Natalia Veselnitskaya avocate de la couronne de Russie selon Rob Goldstone, quelques mois auparavant n’avait pas pu obtenir un visa d’entrée aux USA, sur intervention de Loretta Lynch, ministre de la Justice, il lui fut délivré un visa spécial couvrant la période d’un procès débutant le 09 juin 2016 (jour de la rencontre avec Donald Trump junior) opposant une entreprise russe, dont elle était l’avocate, au ministère public américain. Il est avéré qu’elle n’a pas de liens particuliers avec les autorités russes, en revanche elle est proche de la société GPS Fusion.

Paul Manafort assistant de Donald Trump pendant la campagne électorale de 2016 était sous suivi électronique de la NSA, comme l’était Jared Kushner et Donald Trump junior, en conséquence lors de cette rencontre tous leurs appels entrants et sortants étaient interceptés par la NSA et dans certains milieux de l’intelligence américaine, il est acquis que cette rencontre aurait permis au président Barack Obama d’obtenir de la cour de la FISA, en octobre 2016, l’habilitation nécessaire à la mise sous surveillance par la NSA de Donald Trump et de son entourage sous la supervision de Susan Rice.

Rappelons-nous de Susan Rice, assistante à la sécurité nationale du président Barack obama, ayant révélé que Donald Trump et son entourage avaient été l’objet d’une étroite surveillance de la part de la NSA pendant la campagne des présidentielles 2016.

L’ordre de procéder à ce suivi électronique et à sa divulgation relevaient exclusivement de Barack Obama en tant que président des USA. Susan Rice, la responsable de la sécurité nationale auprès du président, a reconnu depuis avoir ordonné le décryptage des interceptions électroniques des conversations du candidat Donald Trump authentifiant les relations supposées avec des personnes prétendument identifiées comme des agents russes.

Selon le droit américain le président Barack Obama ne pouvait pas utiliser les ressources de la NSA en matière d’intelligence en ayant comme objectif de surveiller un adversaire politique.
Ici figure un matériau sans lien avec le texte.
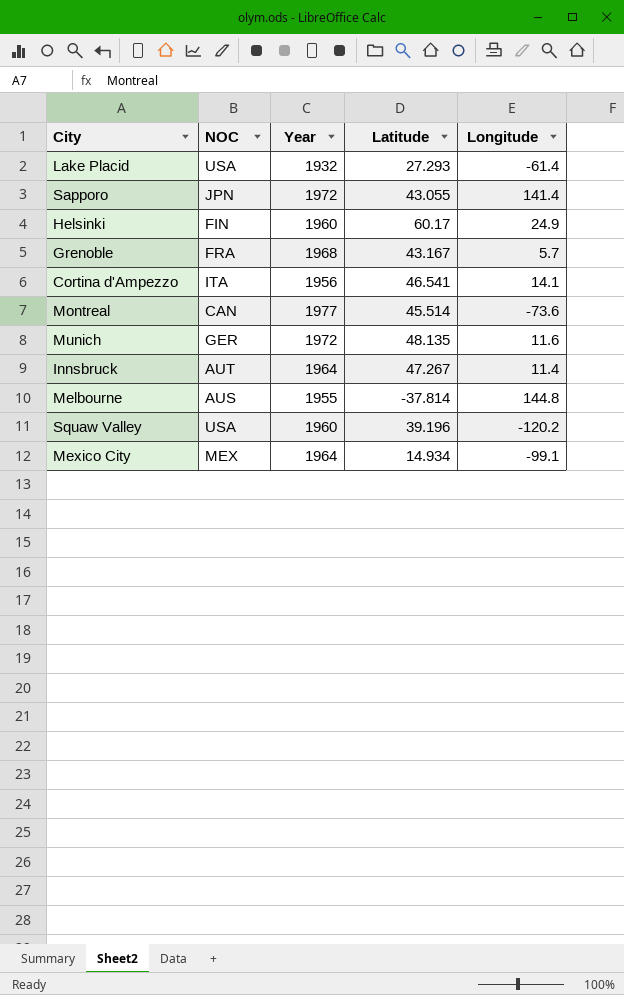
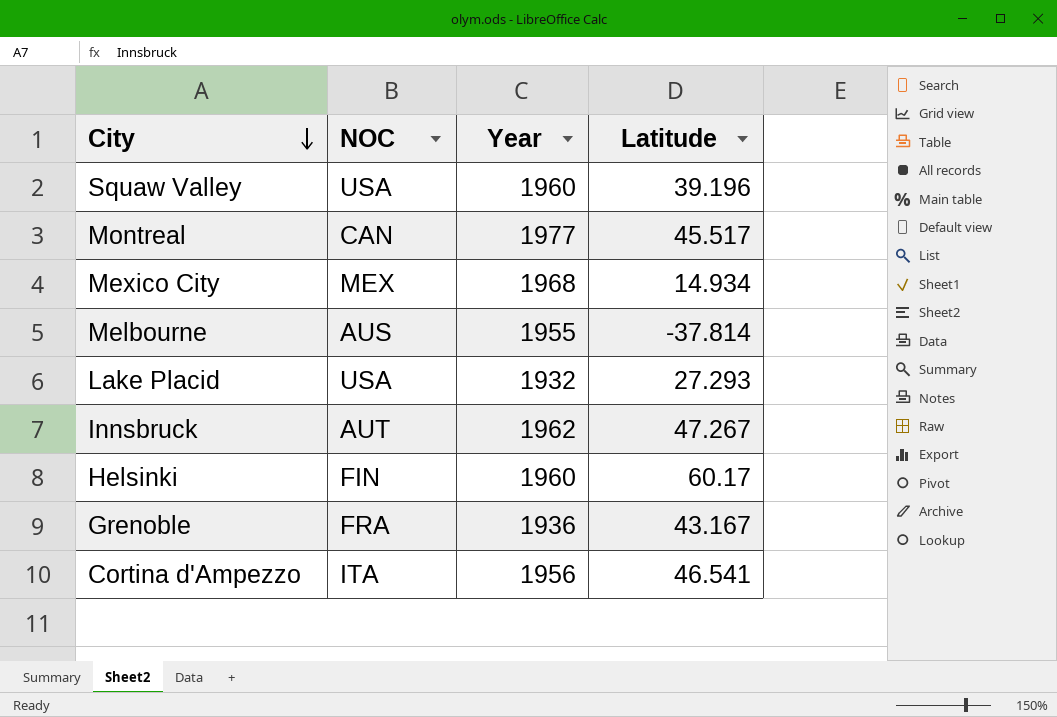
row order: none -> City descending
column Longitude | position: 5 -> none
row Sapporo: JPN | 1972 | 43.055 | 141.4 -> none
row Munich: GER | 1972 | 48.135 | 11.6 -> none
Montreal | Latitude: 45.514 -> 45.517
Mexico City | Year: 1964 -> 1968
Innsbruck | Year: 1964 -> 1962
Grenoble | Year: 1968 -> 1936

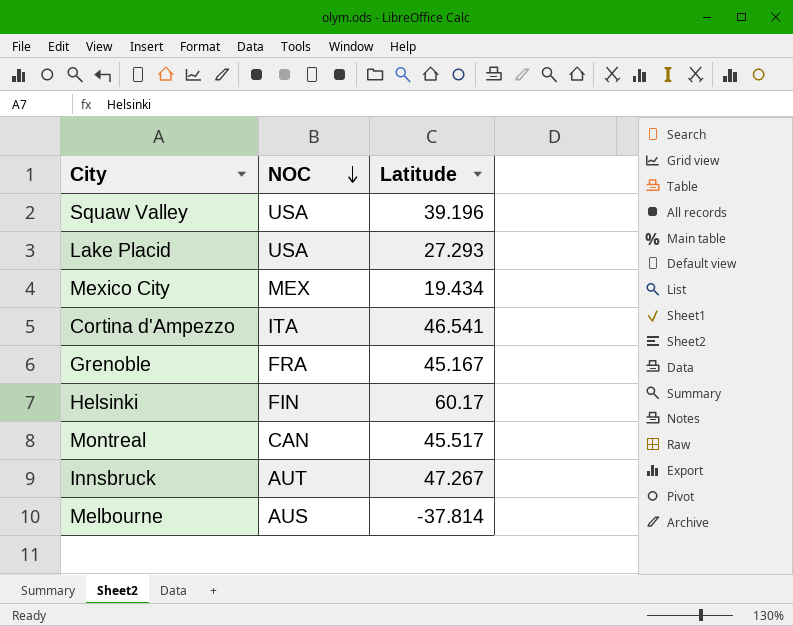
row order: City descending -> NOC descending
column Year | position: 3 -> none
Mexico City | Latitude: 14.934 -> 19.434
Grenoble | Latitude: 43.167 -> 45.167

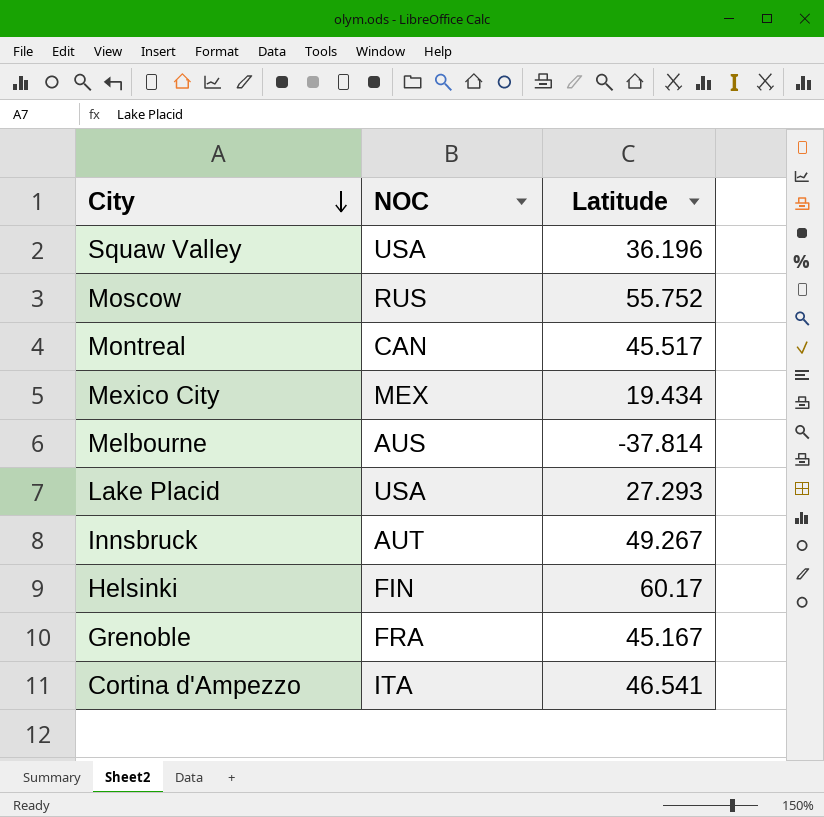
row order: NOC descending -> City descending
Squaw Valley | Latitude: 39.196 -> 36.196
row Moscow: none -> RUS | 55.752
Innsbruck | Latitude: 47.267 -> 49.267

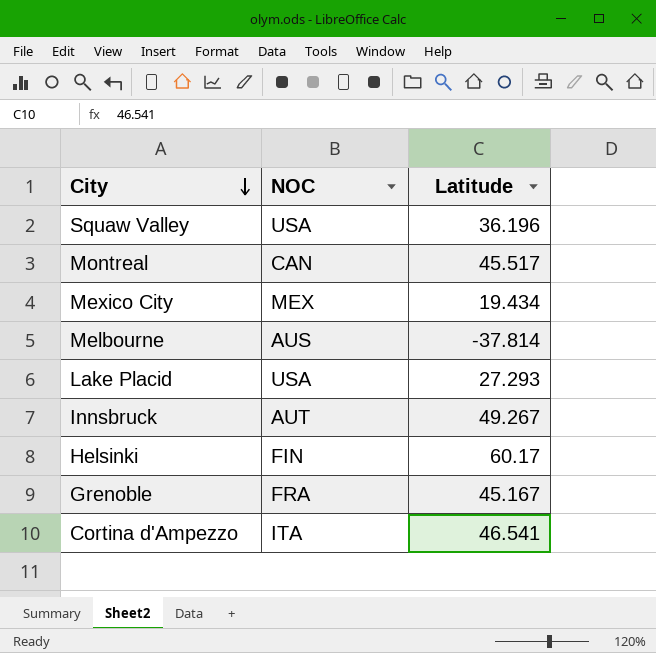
row Moscow: RUS | 55.752 -> none

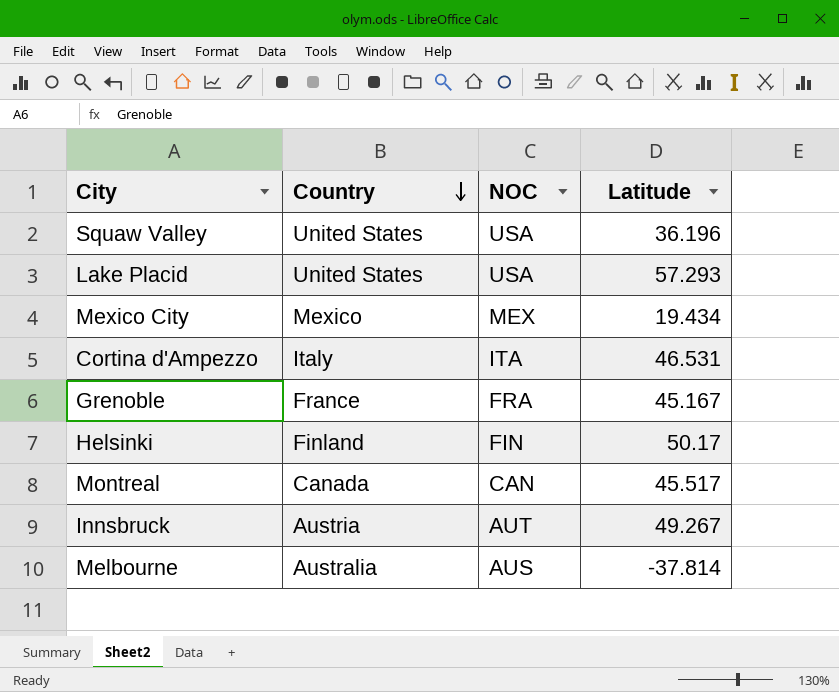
row order: City descending -> Country descending
column Country | position: none -> 2
Lake Placid | Latitude: 27.293 -> 57.293
Cortina d'Ampezzo | Latitude: 46.541 -> 46.531
Helsinki | Latitude: 60.17 -> 50.17

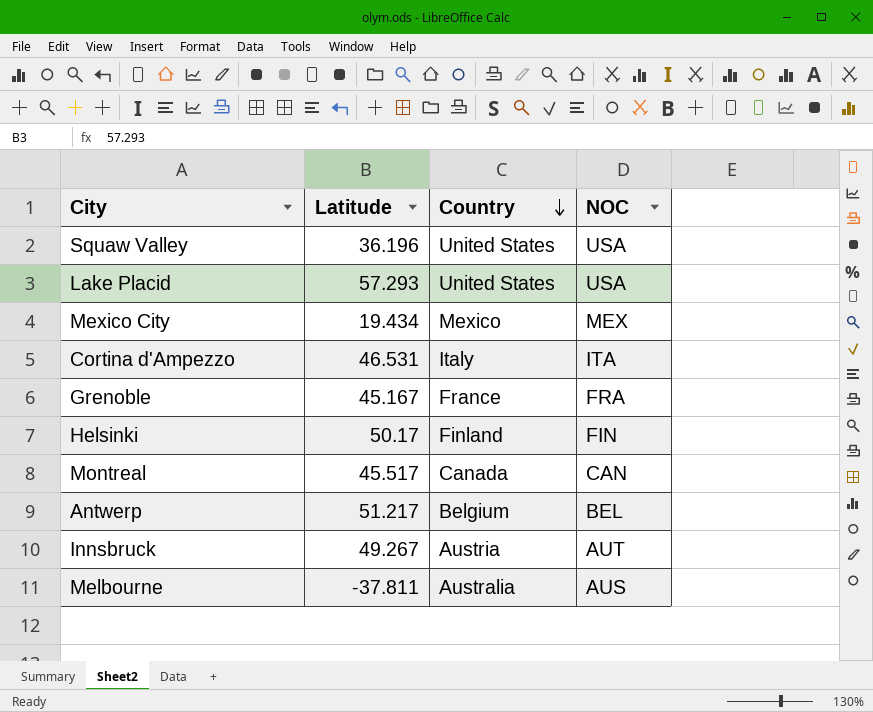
column Latitude | position: 4 -> 2
row Antwerp: none -> 51.217 | Belgium | BEL
Melbourne | Latitude: -37.814 -> -37.811

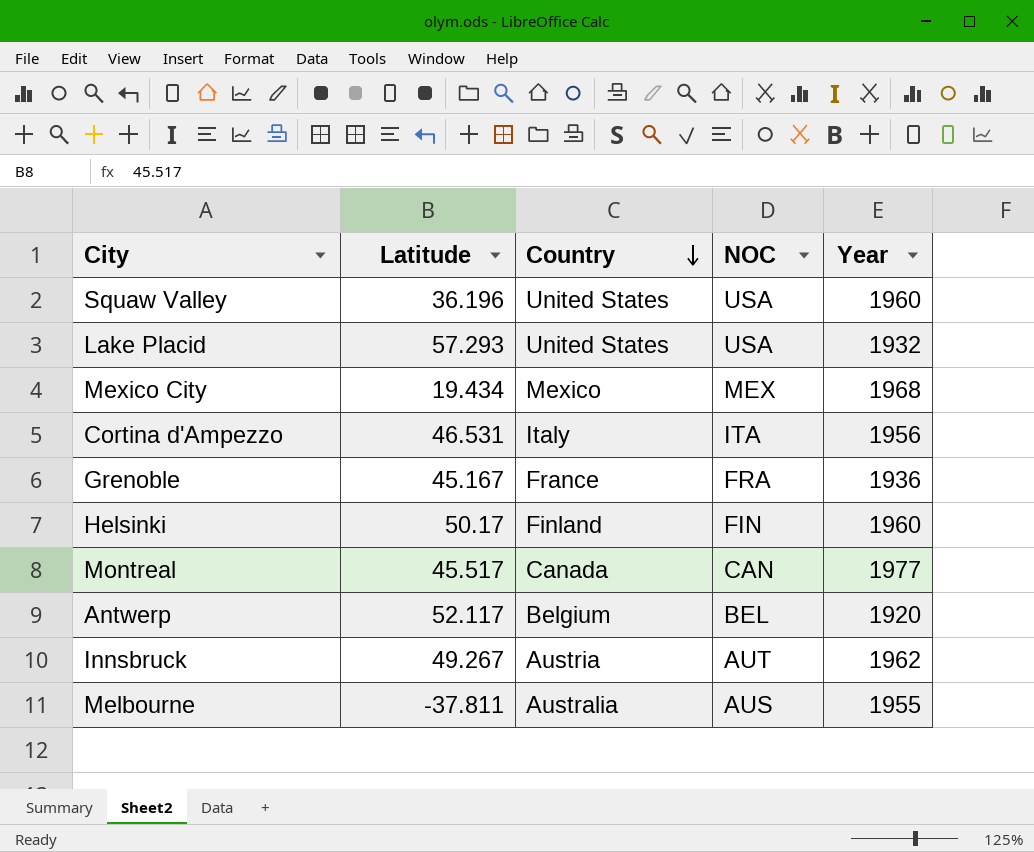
column Year | position: none -> 5
Antwerp | Latitude: 51.217 -> 52.117

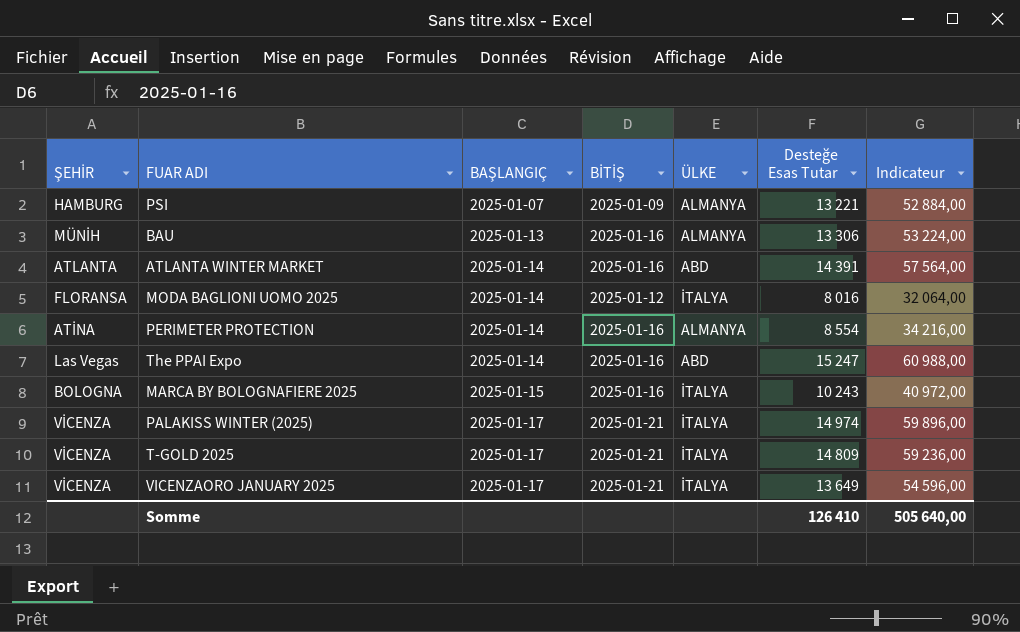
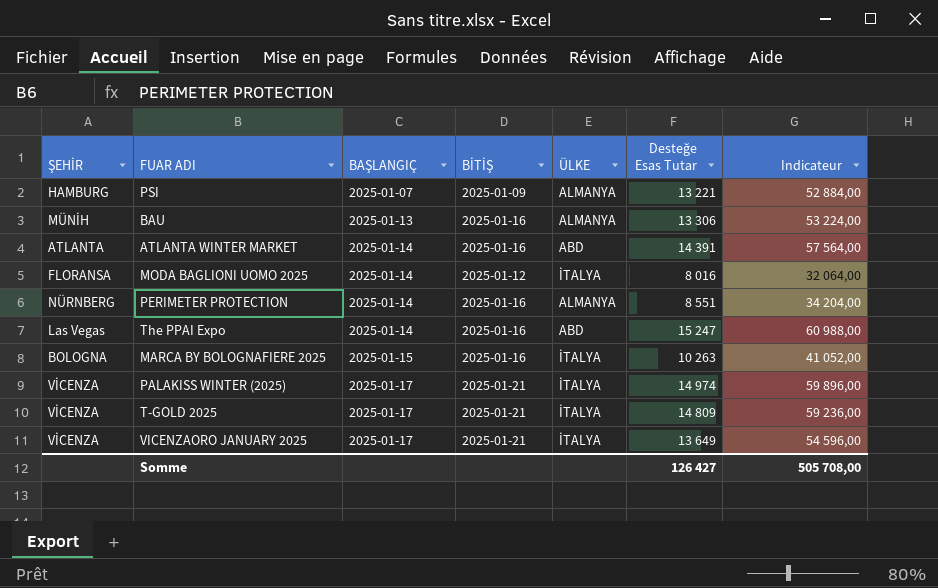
PERIMETER PROTECTION | ŞEHİR: ATİNA -> NÜRNBERG
PERIMETER PROTECTION | Desteğe Esas Tutar: 8 554 -> 8 551
PERIMETER PROTECTION | Indicateur: 34 216,00 -> 34 204,00
MARCA BY BOLOGNAFIERE 2025 | Desteğe Esas Tutar: 10 243 -> 10 263
MARCA BY BOLOGNAFIERE 2025 | Indicateur: 40 972,00 -> 41 052,00
Somme | Desteğe Esas Tutar: 126 410 -> 126 427
Somme | Indicateur: 505 640,00 -> 505 708,00

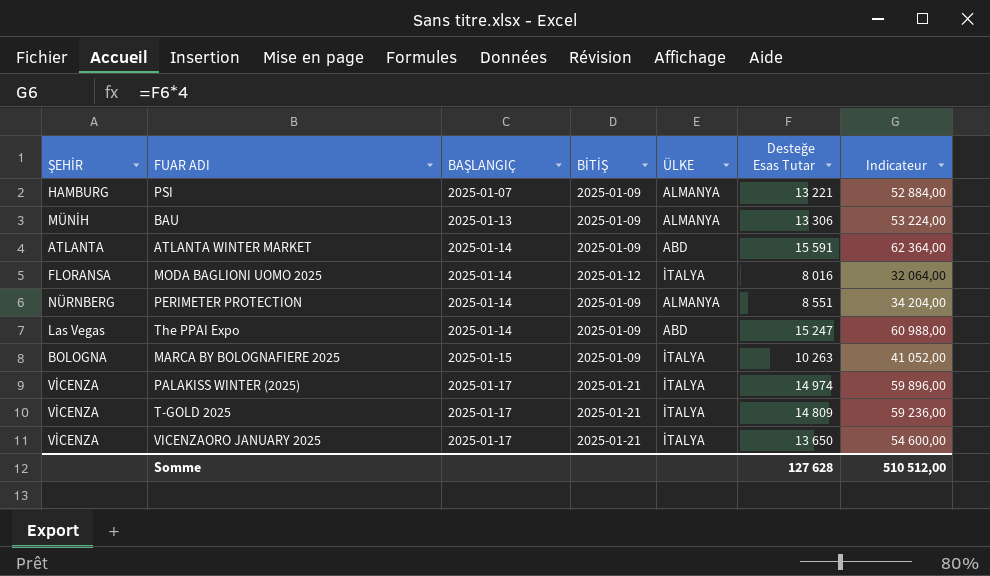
BAU | BİTİŞ: 2025-01-16 -> 2025-01-09
ATLANTA WINTER MARKET | BİTİŞ: 2025-01-16 -> 2025-01-09
ATLANTA WINTER MARKET | Desteğe Esas Tutar: 14 391 -> 15 591
ATLANTA WINTER MARKET | Indicateur: 57 564,00 -> 62 364,00
PERIMETER PROTECTION | BİTİŞ: 2025-01-16 -> 2025-01-09
The PPAI Expo | BİTİŞ: 2025-01-16 -> 2025-01-09
MARCA BY BOLOGNAFIERE 2025 | BİTİŞ: 2025-01-16 -> 2025-01-09
VICENZAORO JANUARY 2025 | Desteğe Esas Tutar: 13 649 -> 13 650
VICENZAORO JANUARY 2025 | Indicateur: 54 596,00 -> 54 600,00
Somme | Desteğe Esas Tutar: 126 427 -> 127 628
Somme | Indicateur: 505 708,00 -> 510 512,00

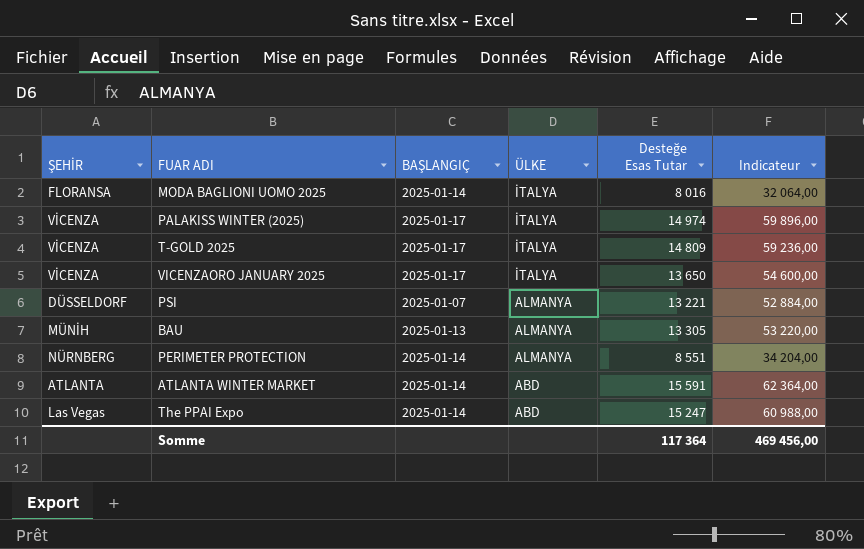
row order: BAŞLANGIÇ ascending -> ÜLKE descending
column BİTİŞ | position: 4 -> none
row MARCA BY BOLOGNAFIERE 2025: BOLOGNA | 2025-01-15 | 2025-01-09 | İTALYA | 10 263 | 41 052,00 -> none
PSI | ŞEHİR: HAMBURG -> DÜSSELDORF
BAU | Desteğe Esas Tutar: 13 306 -> 13 305
BAU | Indicateur: 53 224,00 -> 53 220,00
Somme | Desteğe Esas Tutar: 127 628 -> 117 364
Somme | Indicateur: 510 512,00 -> 469 456,00

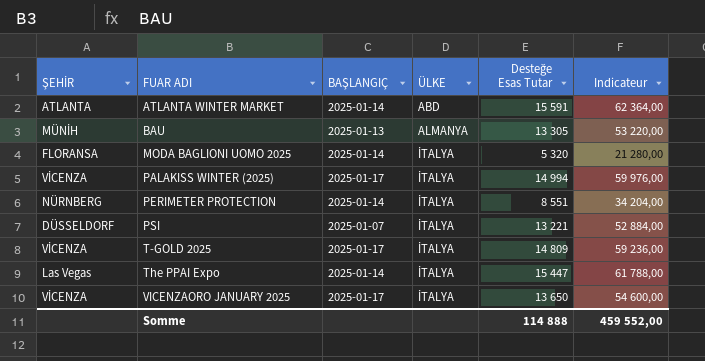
row order: ÜLKE descending -> FUAR ADI ascending
MODA BAGLIONI UOMO 2025 | Desteğe Esas Tutar: 8 016 -> 5 320
MODA BAGLIONI UOMO 2025 | Indicateur: 32 064,00 -> 21 280,00
PALAKISS WINTER (2025) | Desteğe Esas Tutar: 14 974 -> 14 994
PALAKISS WINTER (2025) | Indicateur: 59 896,00 -> 59 976,00
PERIMETER PROTECTION | ÜLKE: ALMANYA -> İTALYA
PSI | ÜLKE: ALMANYA -> İTALYA
The PPAI Expo | ÜLKE: ABD -> İTALYA
The PPAI Expo | Desteğe Esas Tutar: 15 247 -> 15 447
The PPAI Expo | Indicateur: 60 988,00 -> 61 788,00
Somme | Desteğe Esas Tutar: 117 364 -> 114 888
Somme | Indicateur: 469 456,00 -> 459 552,00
Susan Rice en se dénonçant permettait au président Barack Obama de se défausser et d’échapper à une mise en accusation.

En effet, après plusieurs essais infructueux de la part du Président Barack Obama, notamment en juin 2016 d’user du FISA Act*, en octobre 2016 la maison-Blanche obtint l’autorisation de la cour FISA lui permettant d’épier Donald Trump et son entourage, au prétexte que l’on soupçonnait la présence de serveurs informatiques dans la Trump Tower par lesquels auraient transité les relations commerciales qu’entretenaient l’homme d’affaire Donald Trump avec des établissements financiers russes. Aucune preuve ne put être exhibée, néanmoins le suivi électronique fut maintenu et son décryptage ordonnée par Susan Rice et vraisemblablement par Barack Obama.

Le Washington Post, le New York Times et CNN préfèrent se départir de leur déontologie et servir les cabales que les néocons délivrent à l’endroit du Président Donald Trump devenu leur adversaire en s’épargnant l’objectivité nécessaire à ce genre d’exercice. En cette occurrence Libération, Médiapart et le Monde n’hésitent pas à retranscrire comme à propos de la Syrie, de l’Ukraine ou du Venezuela les imprécisions volontaires ou davantage encore des éléments de désinformation que les néocons mettent à la disposition de la presse internationale et ainsi participent à cette vaste propagande légitimant l’impérialisme américain et fustigeant la Fédération de Russie comme à l’époque de l’opposition Est-Ouest.

Paradoxal, lorsque l’on a appréhendé l’information avec le Monde et Libération. C’était Jadis…. Malcom X avait raison d’affirmer que « Si vous n’êtes pas vigilants, les médias arriveront à vous faire détester les gens opprimés et aimer ceux qui les oppriment. »

  • Foreign Intelligence Surveillance Act (FISA) est une loi du Congrès des États-Unis de 1978 décrivant les procédures des surveillances physiques et électronique, ainsi que la collecte d'information sur des puissances étrangères soit directement, soit par l'échange d'informations avec d'autres puissances étrangères.